Start of Block

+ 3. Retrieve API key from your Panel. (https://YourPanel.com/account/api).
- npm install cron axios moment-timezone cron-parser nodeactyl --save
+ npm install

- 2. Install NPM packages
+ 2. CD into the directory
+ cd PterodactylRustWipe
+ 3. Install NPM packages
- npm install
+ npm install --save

End of Block

Transcribe the records in full, word for word.

+ 3. Retrieve API key from your Panel. (https://YourPanel.com/account/api).
- npm install cron axios moment-timezone cron-parser nodeactyl --save
+ npm install

- 2. Install NPM packages
+ 2. CD into the directory
+ cd PterodactylRustWipe
+ 3. Install NPM packages
- npm install
+ npm install --save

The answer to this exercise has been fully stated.